The movie is a mess, though. Basically, it’s about this haunted prison run by the tyrannical Warden Eaton Sharpe, whose old-school iron-fist ways has observer Katherine Walker aghast. However, the State Board doesn’t take her warnings seriously. The drama begins when this prison is reopened again for business, and reunites Sharpe with prisoner Cresus. Both men share a history: they implicated Charlie Forsythe years ago, which sent Forsythe to the electric chair. The arrival of a prisoner, the car thief Burke, who is a dead ringer for Forsythe triggers the ghost to begin a murderous spree using CGI that is quite dated by today’s standards. So the fun begins.
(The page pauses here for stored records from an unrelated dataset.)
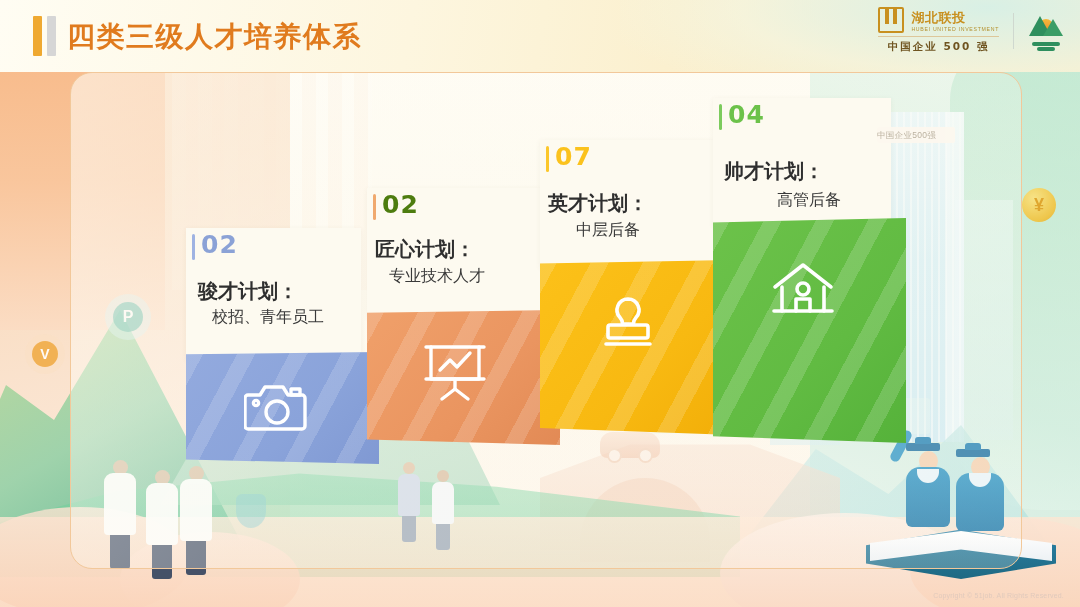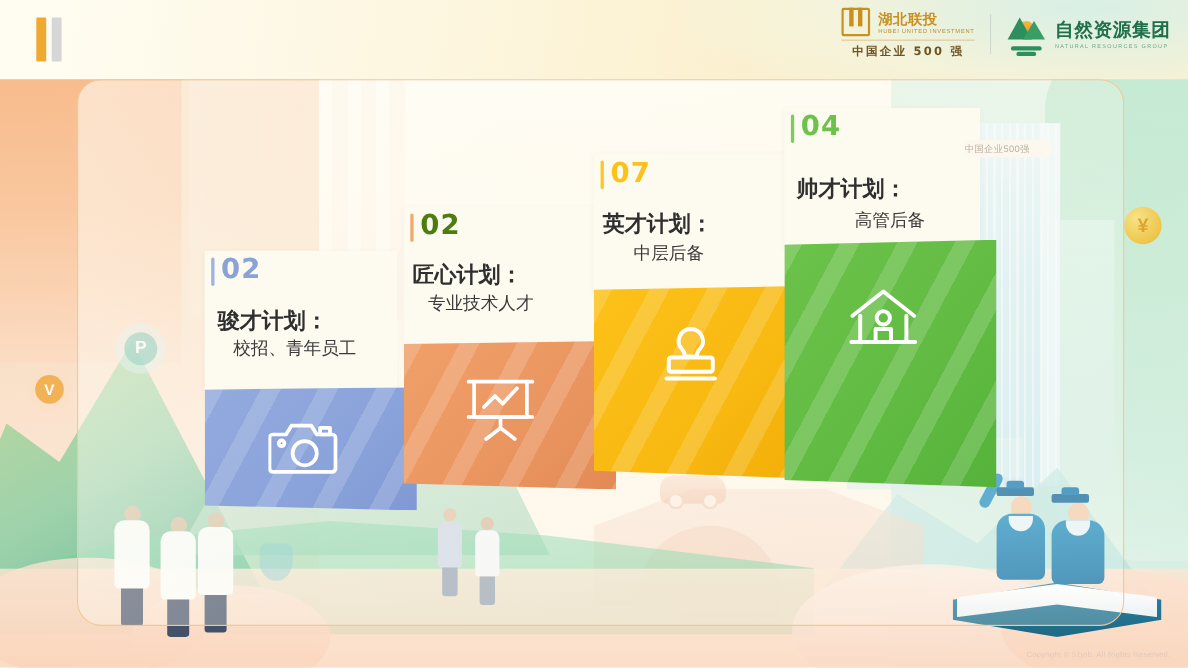--- a/index.html
+++ b/index.html
@@ -458,6 +458,7 @@
     <div class="tb orange"></div>
     <div class="tb grey"></div>
   </div>
+  <div class="slide-title">四类三级人才培养体系</div>
 
   <div class="logos">
     <div class="logo-hb">

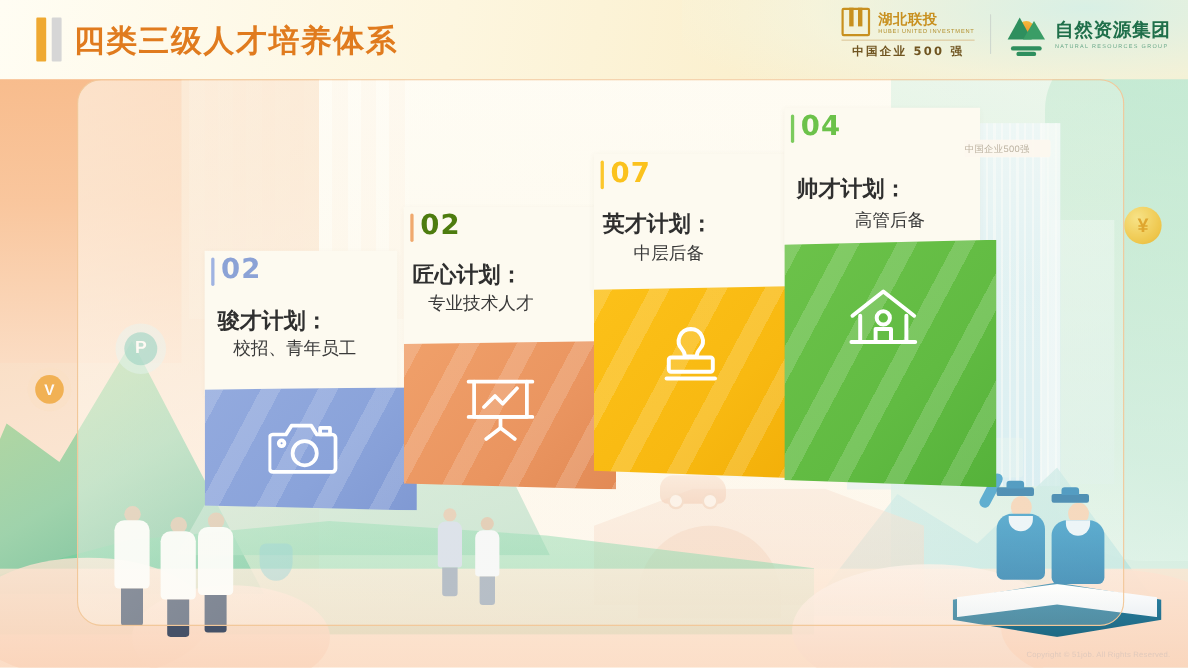--- a/index.html
+++ b/index.html
@@ -482,10 +482,6 @@
         <div class="wave"></div>
           <div class="wave2"></div>
       </div>
-      <div>
-        <div class="nr-cn">自然资源集团</div>
-        <div class="nr-en">NATURAL RESOURCES GROUP</div>
-      </div>
     </div>
   </div>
I won’t call this movie horror, specifically – it’s more of an action-driven prison movie with occasional death scenes that are more CGI-heavy than scary. It’s hard to be scared when the special effects scream 1980s, complete with flashy laser beams now and then and the obligatory “laser beam going pew-pew-pew” accompanying sounds. More bewilderingly, the ghost could have gone straight to Sharpe directly, but instead, he takes his time to kill various prisoners – most of them people of color, leaving the white characters to survive in the end, because the 1980s were a different time back then – and these prisoners have nothing to do with his execution at all. So what is the point? Target practice? The ghost ends up killing only one person responsible for his death, while the other victims are bystanders. In a way, the ghost is living up the murderous reputation he was framed for. Hmm, maybe that is the point?
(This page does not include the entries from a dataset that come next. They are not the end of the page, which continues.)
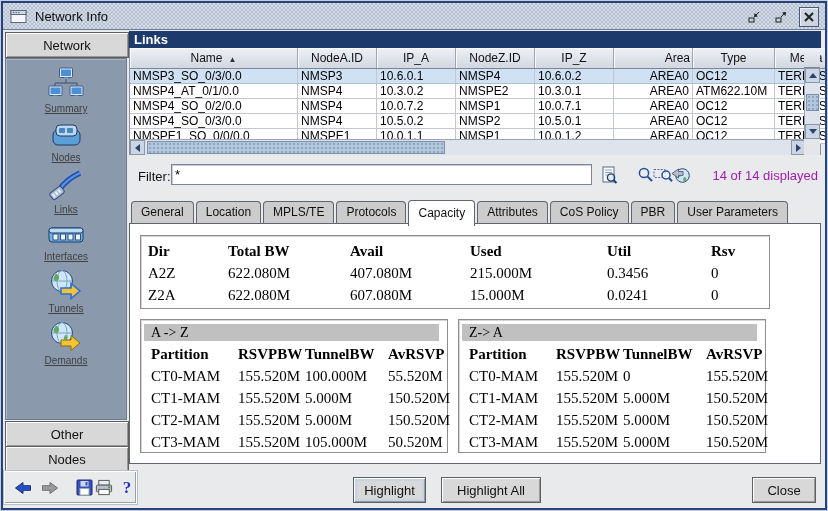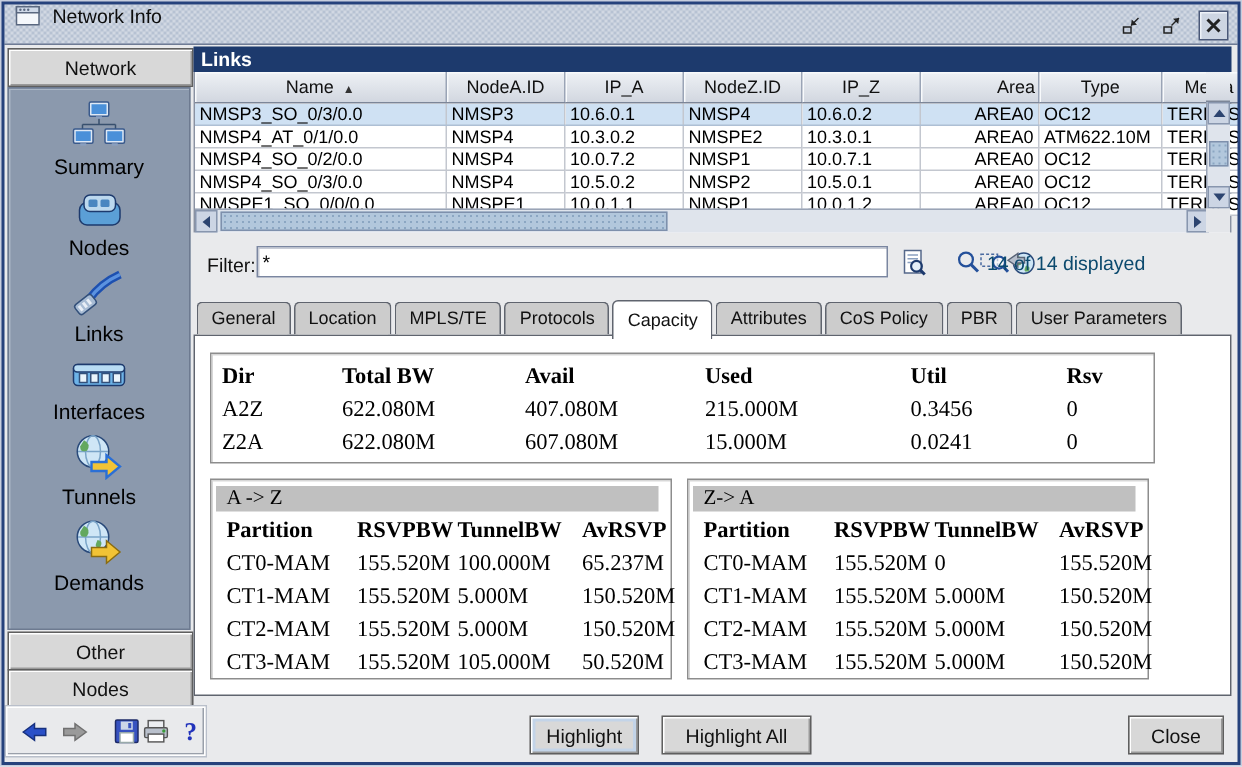--- a/index.html
+++ b/index.html
@@ -14,7 +14,7 @@
     background-image:linear-gradient(45deg,rgba(255,255,255,.38) 25%,transparent 25%,transparent 75%,rgba(255,255,255,.38) 75%),
                      linear-gradient(45deg,rgba(255,255,255,.38) 25%,transparent 25%,transparent 75%,rgba(255,255,255,.38) 75%);
     background-size:4px 4px;background-position:0 0,2px 2px;
-    border-bottom:1px solid #6e7b95;display:flex;align-items:flex-start;}
+    border-bottom:1px solid #6e7b95;display:flex;align-items:center;}
   .title-icon{margin-left:7px;width:18px;height:15px;}
   .title-text{margin-left:7px;font-size:13px;color:#0c0c0c;}
   .win-btns{position:absolute;right:6px;top:4px;display:flex;align-items:center;gap:9px;}

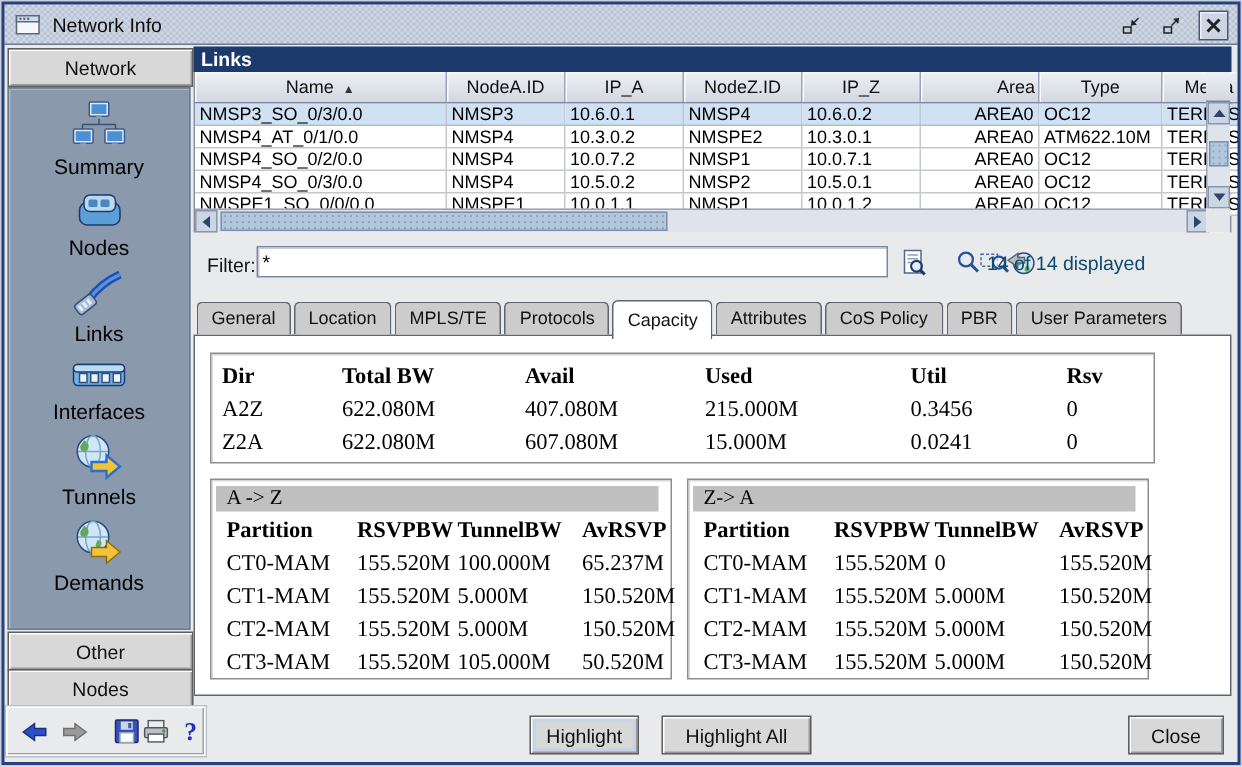--- a/index.html
+++ b/index.html
@@ -30,7 +30,7 @@
     border:1px solid #6d7a90;box-shadow:inset 1px 1px 0 #aab6c6;box-sizing:border-box;
     display:flex;flex-direction:column;align-items:center;padding-top:8px;}
   .nav-item{width:100%;display:flex;flex-direction:column;align-items:center;margin-bottom:7px;cursor:default;}
-  .nav-item .nav-label{color:#000000;font-size:14px;margin-top:3px;}
+  .nav-item .nav-label{color:#404040;font-size:10px;margin-top:3px;text-decoration:underline;}
   .btn-other{top:421px;}
   .btn-nodes2{top:446px;}
   .side-toolbar{position:absolute;left:4px;top:471px;width:133px;height:33px;background:#e9eaec;

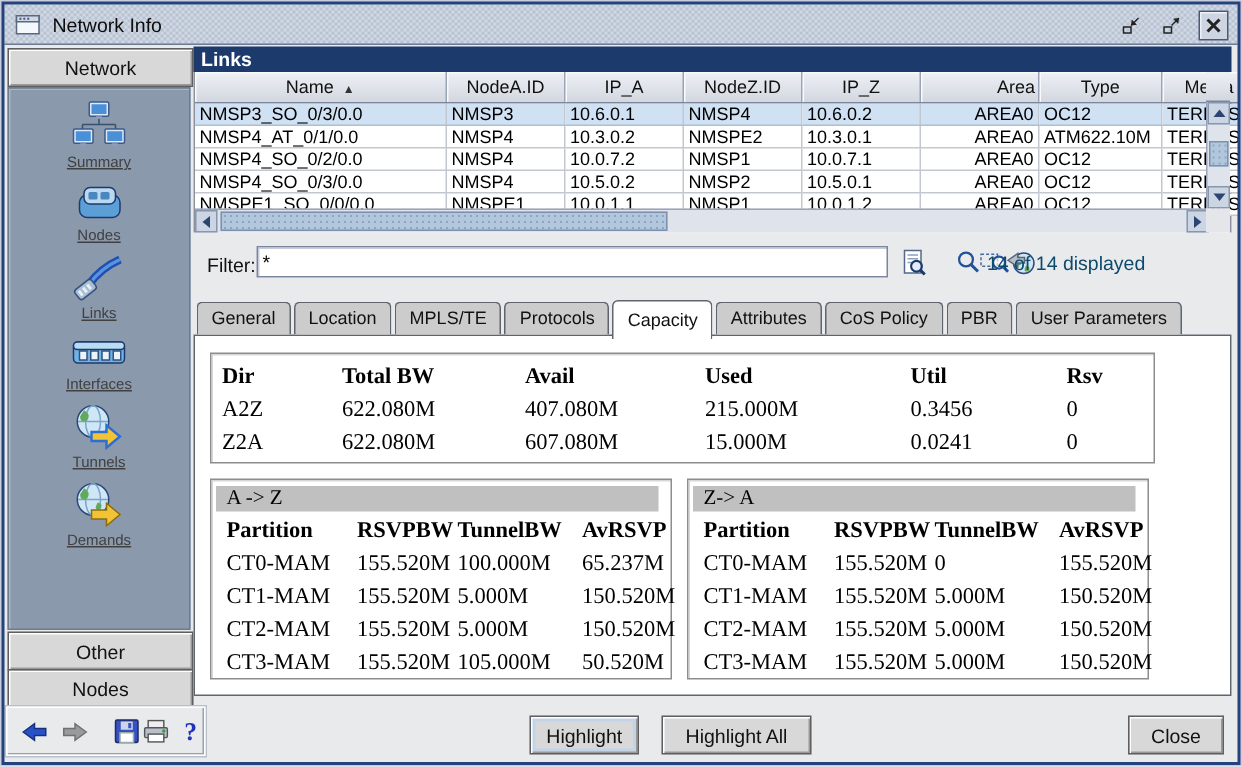--- a/index.html
+++ b/index.html
@@ -84,7 +84,7 @@
     box-shadow:inset 1px 1px 0 #c8ccd6;background:#fff;font-size:13px;font-family:"Liberation Sans",sans-serif;
     padding:0 3px;box-sizing:border-box;outline:none;}
   .f-icon{position:absolute;top:10px;width:20px;height:19px;display:flex;align-items:center;justify-content:center;}
-  .filter-status{position:absolute;right:3px;top:13px;width:160px;font-size:13px;color:#0c4a6e;}
+  .filter-status{position:absolute;right:3px;top:13px;width:160px;text-align:right;font-size:13px;color:#a21caf;}
 
   
   .tabs{position:absolute;left:131px;top:201px;height:22px;display:flex;align-items:center;z-index:5;}

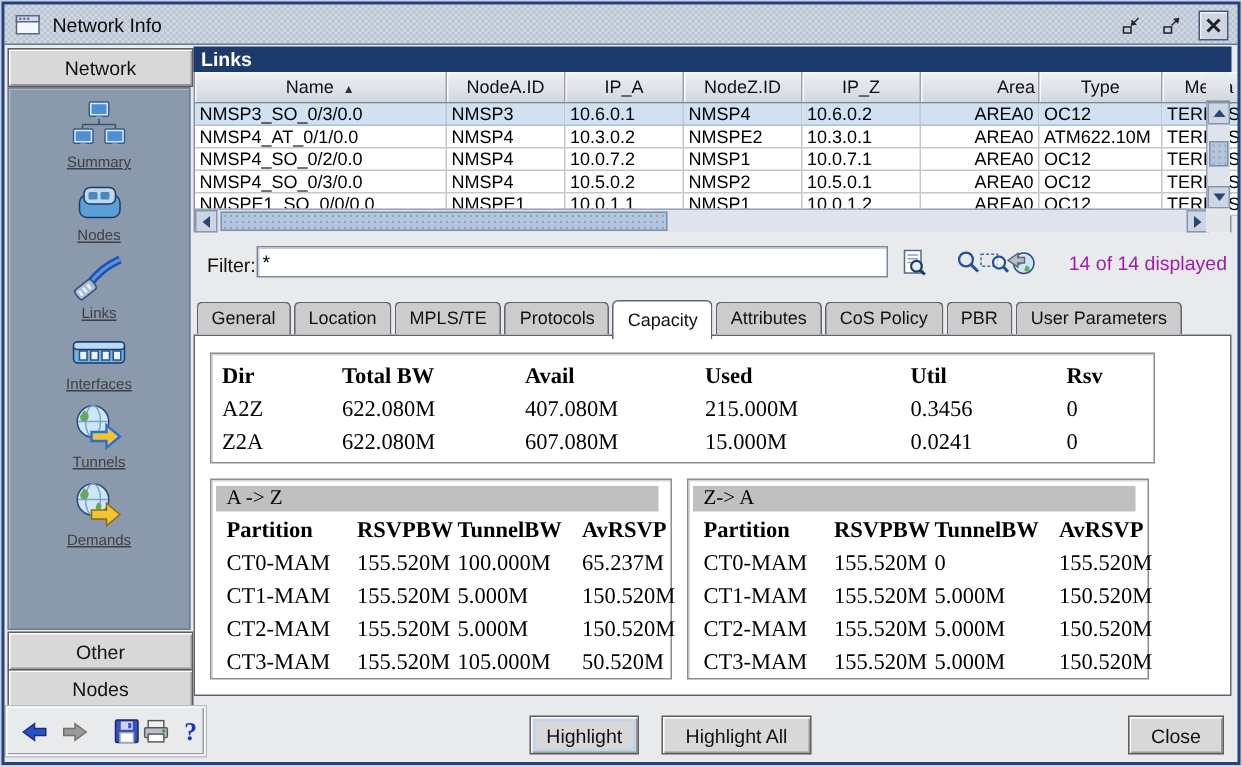--- a/index.html
+++ b/index.html
@@ -463,7 +463,7 @@
               <td>CT0-MAM</td>
               <td>155.520M</td>
               <td>100.000M</td>
-              <td>65.237M</td>
+              <td>55.520M</td>
             </tr>
             <tr>
               <td>CT1-MAM</td>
Many characters in this movie exist solely to die – take a few of them away, and all that will be missing in this movie are their death scenes. Indeed, some characters are built up to be something more, even relegating Burke to the sidelines at times, only to die meaninglessly anyway, eventually. Katherine is a waste of space – she can be completely erased from this movie and nothing will be different. No, seriously, she accomplishes nothing here, does nothing of significance, and in the pivotal scene, she is still useless. Is she in this movie because someone is obligated to give Chelsea Field a role? It’s not like this movie is rife with man-man tension and they need a female character to distract people who gets squeamish about such a thing.
Even Burke is quite the waste of a character, as he is a classic Marty Sue type. He displays no vulnerabilities or weaknesses – he can do anything here, and his expression is set to smug from beginning to end. This is a lead character that exists solely to move the plot, and it’s hard to care for this fellow when it’s clear that the whole thing is a cake walk for him.
The only thing noteworthy is the few scenes in which Mr Mortensen appears only in tighty-whities, but come on now. He shows far more, even his dangling banjos, in other movies, so watching Prison for the meaty Mortensen is like trying to play table tennis with a baseball bat – one is better off watching those other movies for that kind of stuff.
All in all, this movie is an incoherent mess, worth a look only if folks were looking to see the late Lane Smith play the human equivalent of Daffy Duck.